> Extracted data
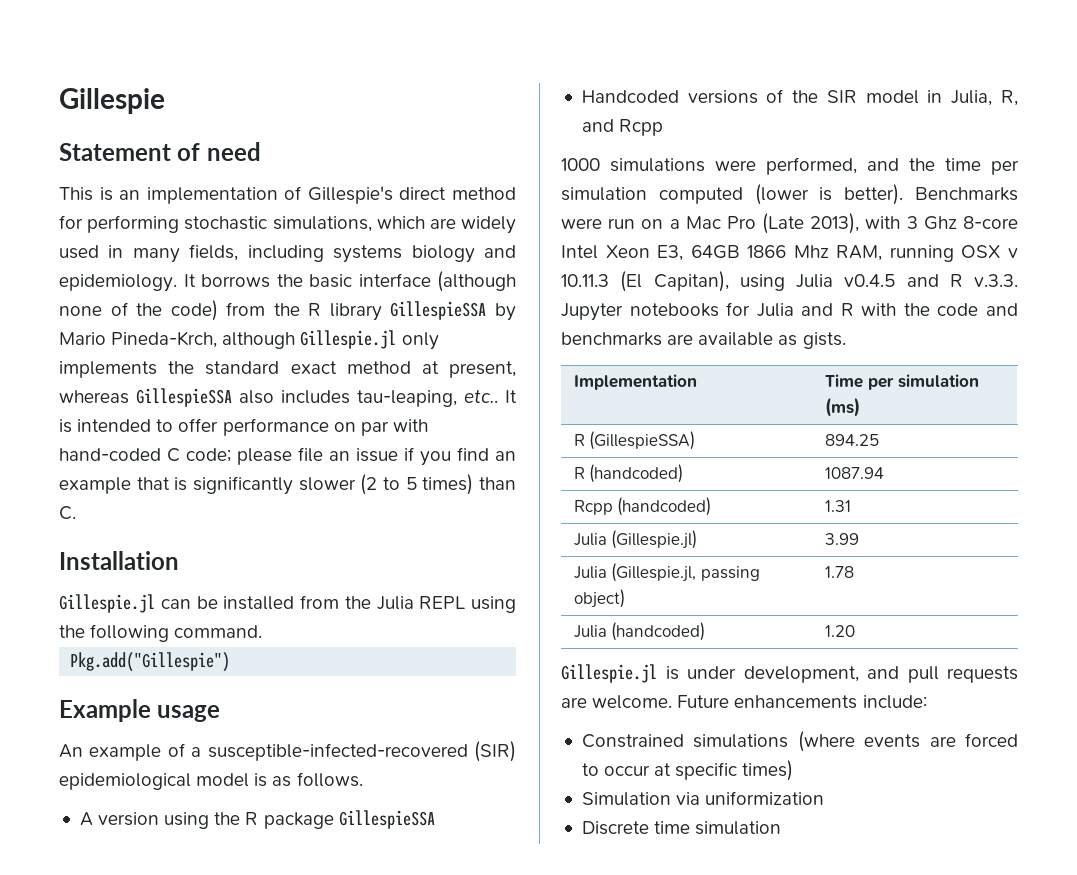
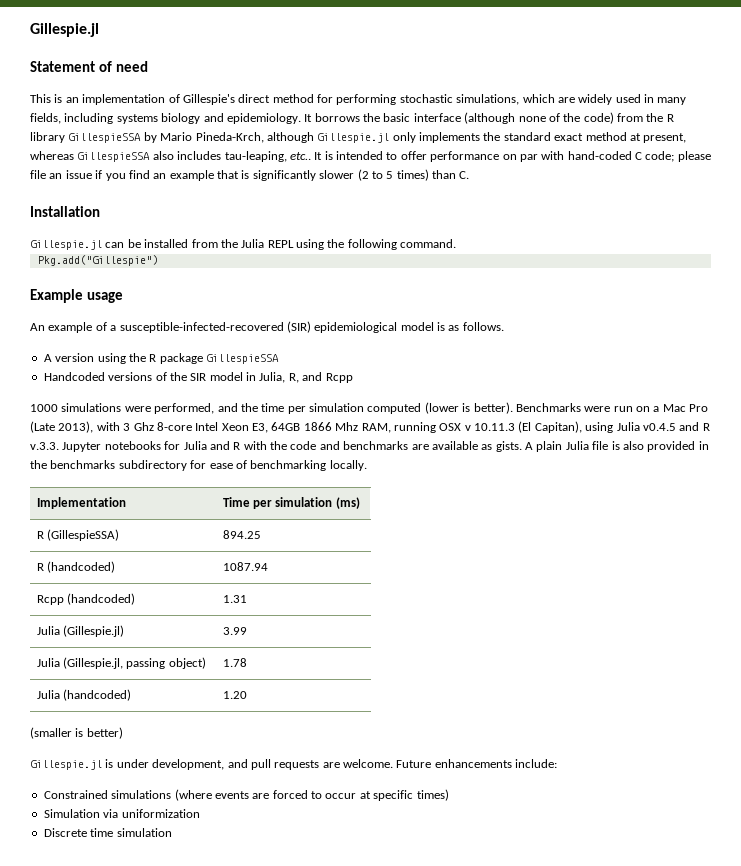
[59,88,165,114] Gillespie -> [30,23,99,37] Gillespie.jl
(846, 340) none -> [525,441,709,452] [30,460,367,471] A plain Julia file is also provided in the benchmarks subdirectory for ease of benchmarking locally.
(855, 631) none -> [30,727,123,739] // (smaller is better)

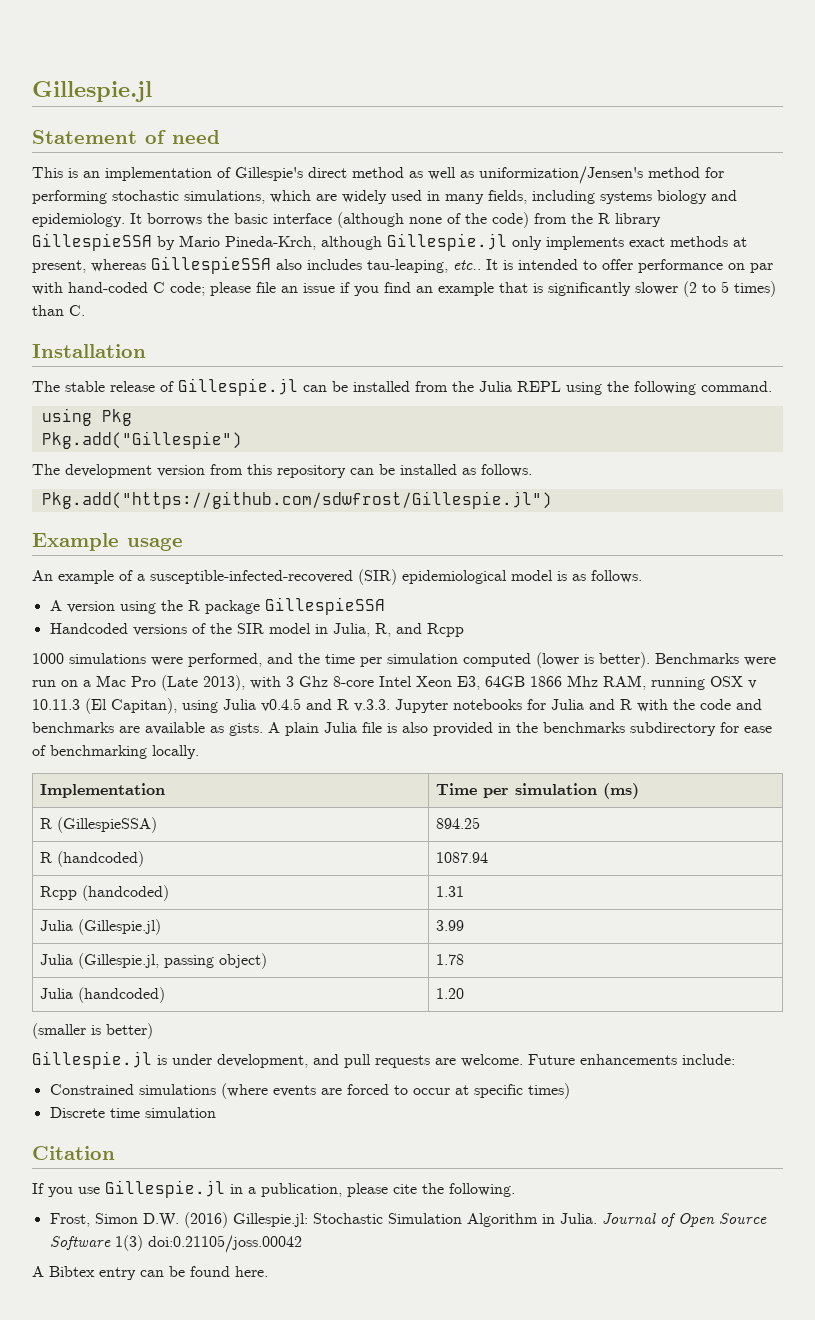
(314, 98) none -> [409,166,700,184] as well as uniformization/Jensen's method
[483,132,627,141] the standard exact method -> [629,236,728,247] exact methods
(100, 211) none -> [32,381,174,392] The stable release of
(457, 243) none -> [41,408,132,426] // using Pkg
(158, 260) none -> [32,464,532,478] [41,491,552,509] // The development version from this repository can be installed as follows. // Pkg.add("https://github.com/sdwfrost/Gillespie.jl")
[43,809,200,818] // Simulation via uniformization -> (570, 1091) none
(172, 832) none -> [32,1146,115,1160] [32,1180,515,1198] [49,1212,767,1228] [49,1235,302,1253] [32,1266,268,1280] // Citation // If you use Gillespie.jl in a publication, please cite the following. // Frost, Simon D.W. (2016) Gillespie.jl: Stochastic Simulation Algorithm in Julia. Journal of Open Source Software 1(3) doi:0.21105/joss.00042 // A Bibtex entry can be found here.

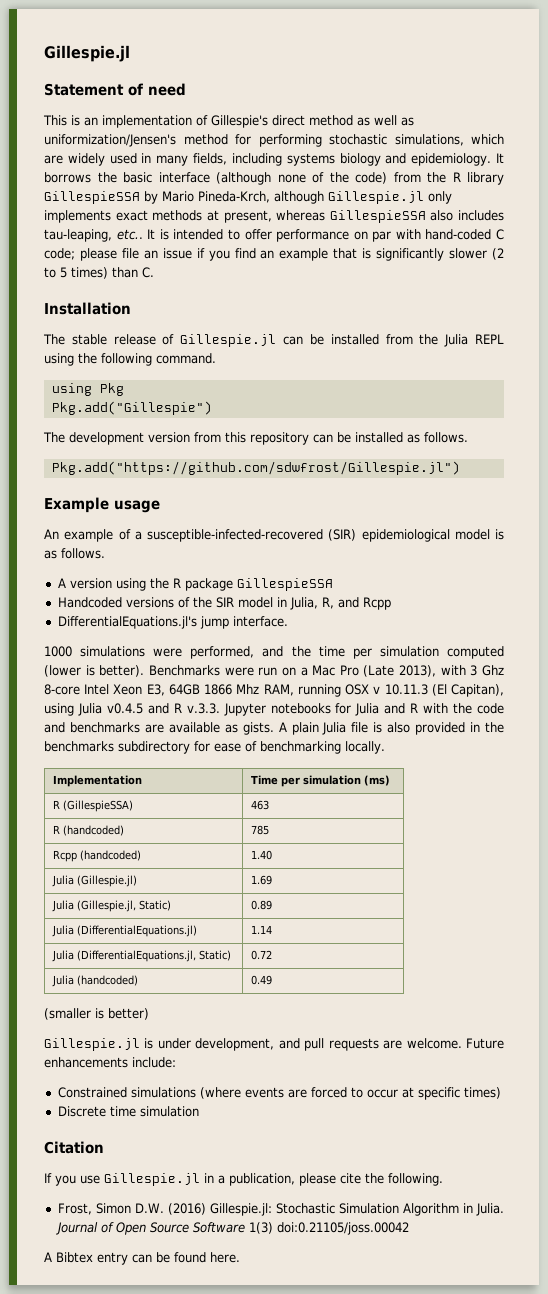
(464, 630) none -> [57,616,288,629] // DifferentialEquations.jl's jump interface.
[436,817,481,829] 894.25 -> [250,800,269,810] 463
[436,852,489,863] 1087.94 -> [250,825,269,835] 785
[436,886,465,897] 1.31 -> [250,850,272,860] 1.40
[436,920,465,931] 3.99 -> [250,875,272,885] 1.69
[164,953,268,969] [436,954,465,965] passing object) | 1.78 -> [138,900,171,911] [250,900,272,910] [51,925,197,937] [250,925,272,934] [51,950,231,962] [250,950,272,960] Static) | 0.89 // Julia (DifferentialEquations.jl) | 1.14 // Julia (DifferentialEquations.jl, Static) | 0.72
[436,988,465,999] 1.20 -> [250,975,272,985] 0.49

> Problem to solve
Please set down the records exactly, and keep every image out of the copy.

> Answer to this task
[59,88,165,114] Gillespie -> [30,23,99,37] Gillespie.jl
(846, 340) none -> [525,441,709,452] [30,460,367,471] A plain Julia file is also provided in the benchmarks subdirectory for ease of benchmarking locally.
(855, 631) none -> [30,727,123,739] // (smaller is better)

(314, 98) none -> [409,166,700,184] as well as uniformization/Jensen's method
[483,132,627,141] the standard exact method -> [629,236,728,247] exact methods
(100, 211) none -> [32,381,174,392] The stable release of
(457, 243) none -> [41,408,132,426] // using Pkg
(158, 260) none -> [32,464,532,478] [41,491,552,509] // The development version from this repository can be installed as follows. // Pkg.add("https://github.com/sdwfrost/Gillespie.jl")
[43,809,200,818] // Simulation via uniformization -> (570, 1091) none
(172, 832) none -> [32,1146,115,1160] [32,1180,515,1198] [49,1212,767,1228] [49,1235,302,1253] [32,1266,268,1280] // Citation // If you use Gillespie.jl in a publication, please cite the following. // Frost, Simon D.W. (2016) Gillespie.jl: Stochastic Simulation Algorithm in Julia. Journal of Open Source Software 1(3) doi:0.21105/joss.00042 // A Bibtex entry can be found here.

(464, 630) none -> [57,616,288,629] // DifferentialEquations.jl's jump interface.
[436,817,481,829] 894.25 -> [250,800,269,810] 463
[436,852,489,863] 1087.94 -> [250,825,269,835] 785
[436,886,465,897] 1.31 -> [250,850,272,860] 1.40
[436,920,465,931] 3.99 -> [250,875,272,885] 1.69
[164,953,268,969] [436,954,465,965] passing object) | 1.78 -> [138,900,171,911] [250,900,272,910] [51,925,197,937] [250,925,272,934] [51,950,231,962] [250,950,272,960] Static) | 0.89 // Julia (DifferentialEquations.jl) | 1.14 // Julia (DifferentialEquations.jl, Static) | 0.72
[436,988,465,999] 1.20 -> [250,975,272,985] 0.49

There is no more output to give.